Records supplied:
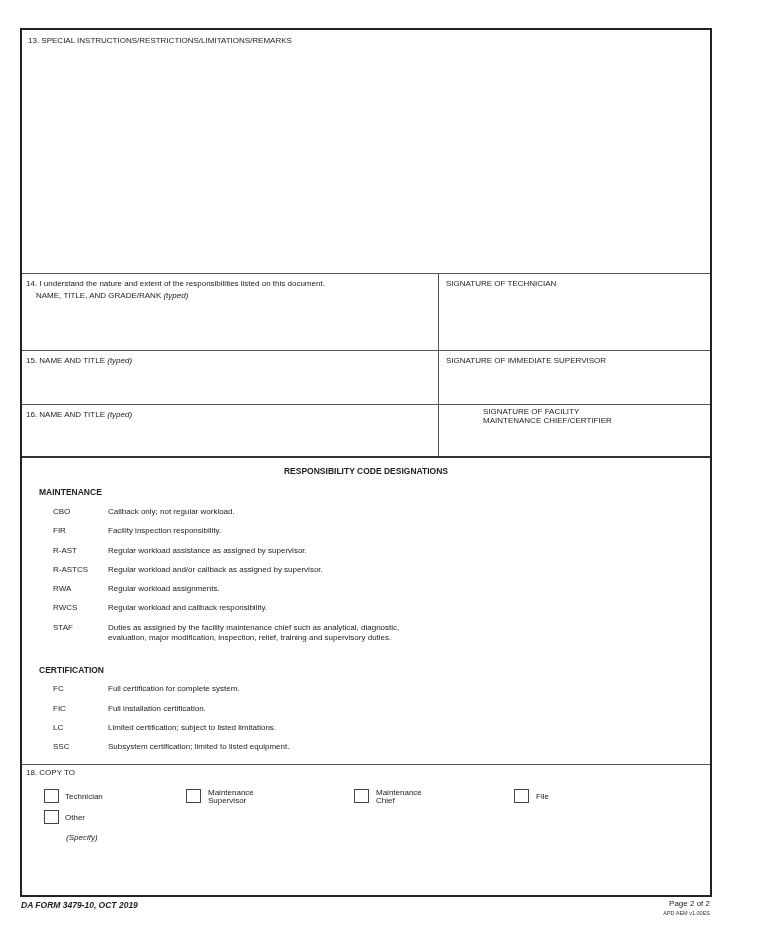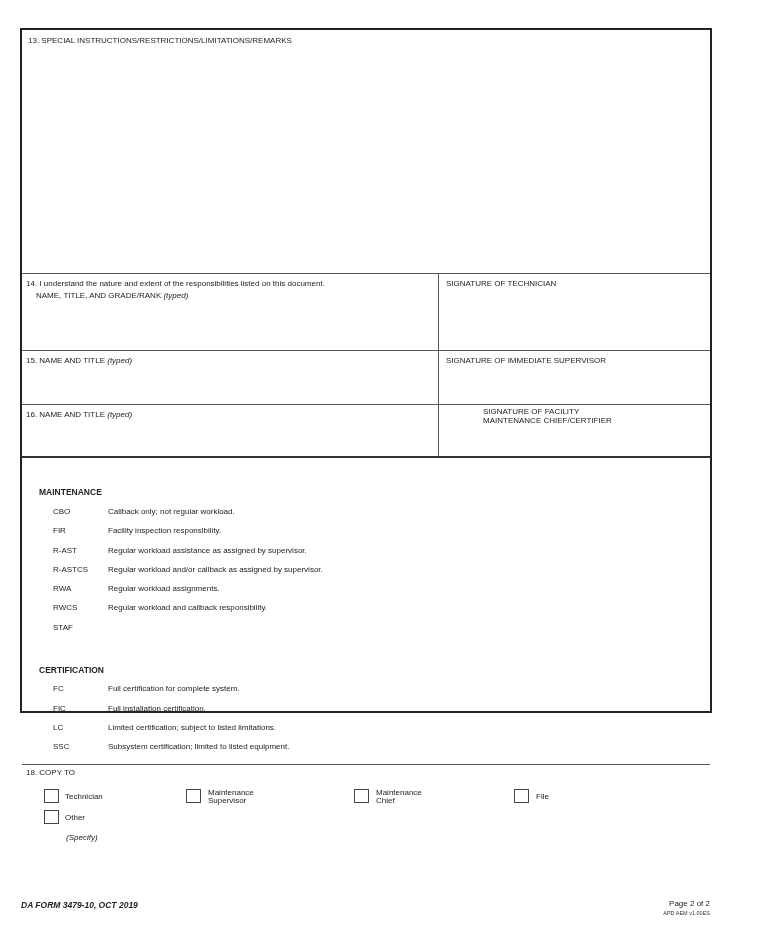--- a/index.html
+++ b/index.html
@@ -7,7 +7,7 @@
   body { position: relative; font-family: "Liberation Sans", sans-serif; color: #222; }
 
   .form {
-    position: absolute; left: 20px; top: 28px; width: 692px; height: 685px;
+    position: absolute; left: 20px; top: 28px; width: 692px; height: 869px;
     border: 2px solid #222;
   }
   .abs { position: absolute; }

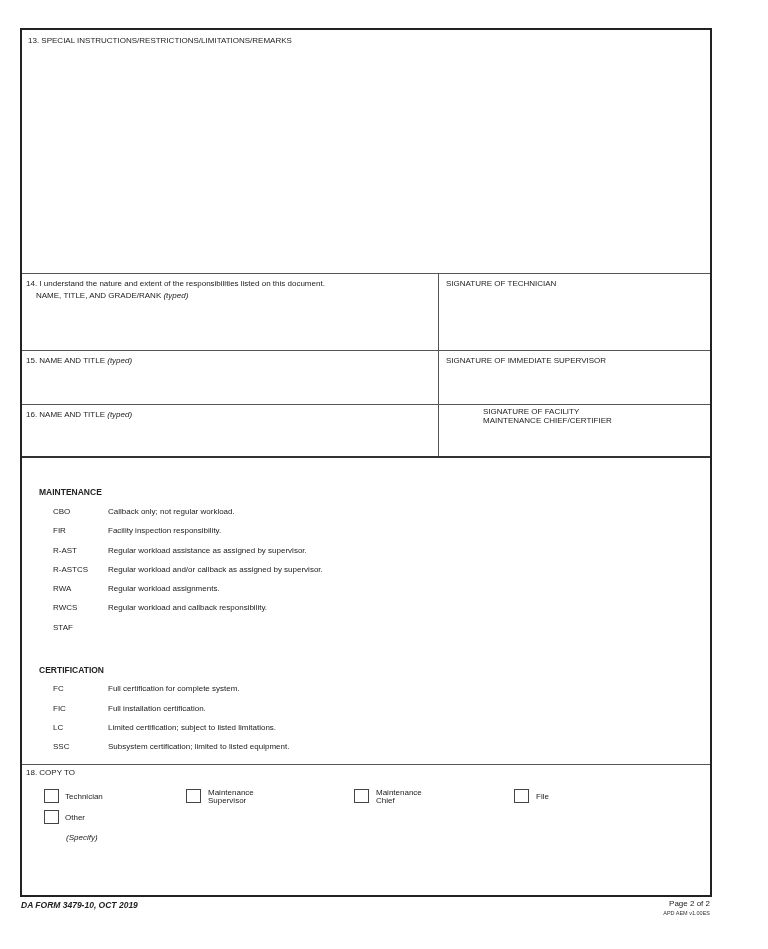--- a/index.html
+++ b/index.html
@@ -78,6 +78,7 @@
   <div class="vline" style="left:416px; top:243px; height:184px;"></div>
   <div class="hline thick" style="top:426px;"></div>
 
+  <div class="rc-title">RESPONSIBILITY CODE DESIGNATIONS</div>
   <div class="rc-head" style="top:457px;">MAINTENANCE</div>
 
   <div class="rc-row" style="top:477px;">

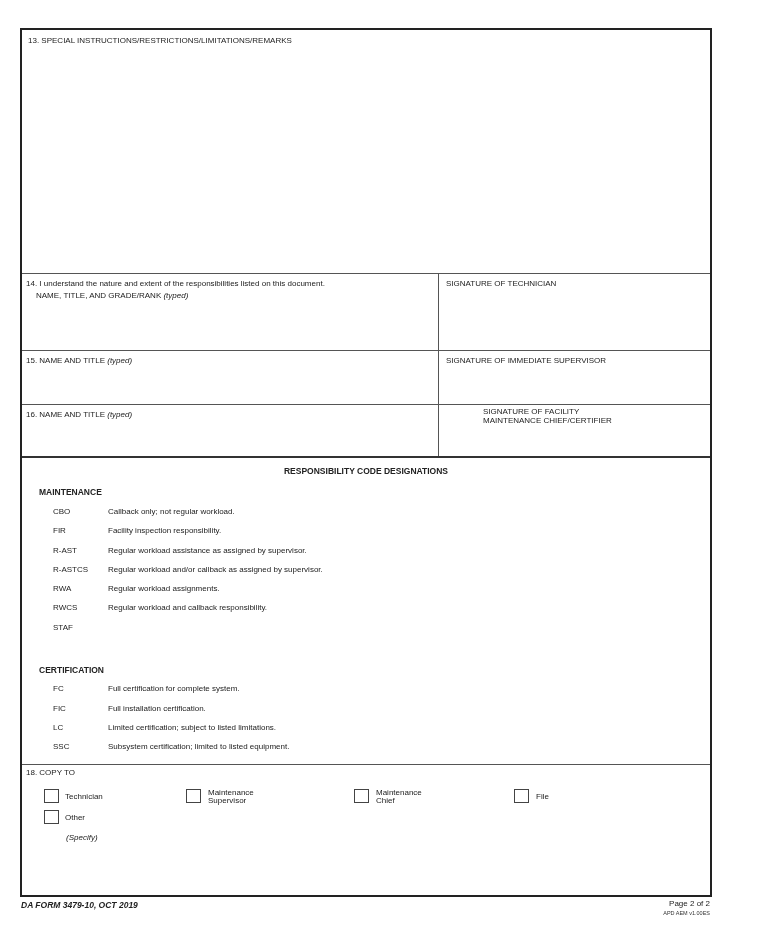--- a/index.html
+++ b/index.html
@@ -107,6 +107,10 @@
   </div>
   <div class="rc-row" style="top:593px;">
     <span class="rc-code">STAF</span>
+    <span class="rc-desc">
+      <span style="display:block; line-height:9.5px;">Duties as assigned by the facility maintenance chief such as analytical, diagnostic,</span>
+      <span style="display:block; line-height:9.5px;">evaluation, major modification, inspection, relief, training and supervisory duties.</span>
+    </span>
   </div>
 
   <div class="rc-head" style="top:635px;">CERTIFICATION</div>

Task details: If a line in the records above has the word "style", copy it out.

Response box:
   <div class="vline" style="left:416px; top:243px; height:184px;"></div>
   <div class="hline thick" style="top:426px;"></div>
   <div class="rc-head" style="top:457px;">MAINTENANCE</div>
   <div class="rc-row" style="top:477px;">
   <div class="rc-row" style="top:593px;">
+      <span style="display:block; line-height:9.5px;">Duties as assigned by the facility maintenance chief such as analytical, diagnostic,</span>
+      <span style="display:block; line-height:9.5px;">evaluation, major modification, inspection, relief, training and supervisory duties.</span>
   <div class="rc-head" style="top:635px;">CERTIFICATION</div>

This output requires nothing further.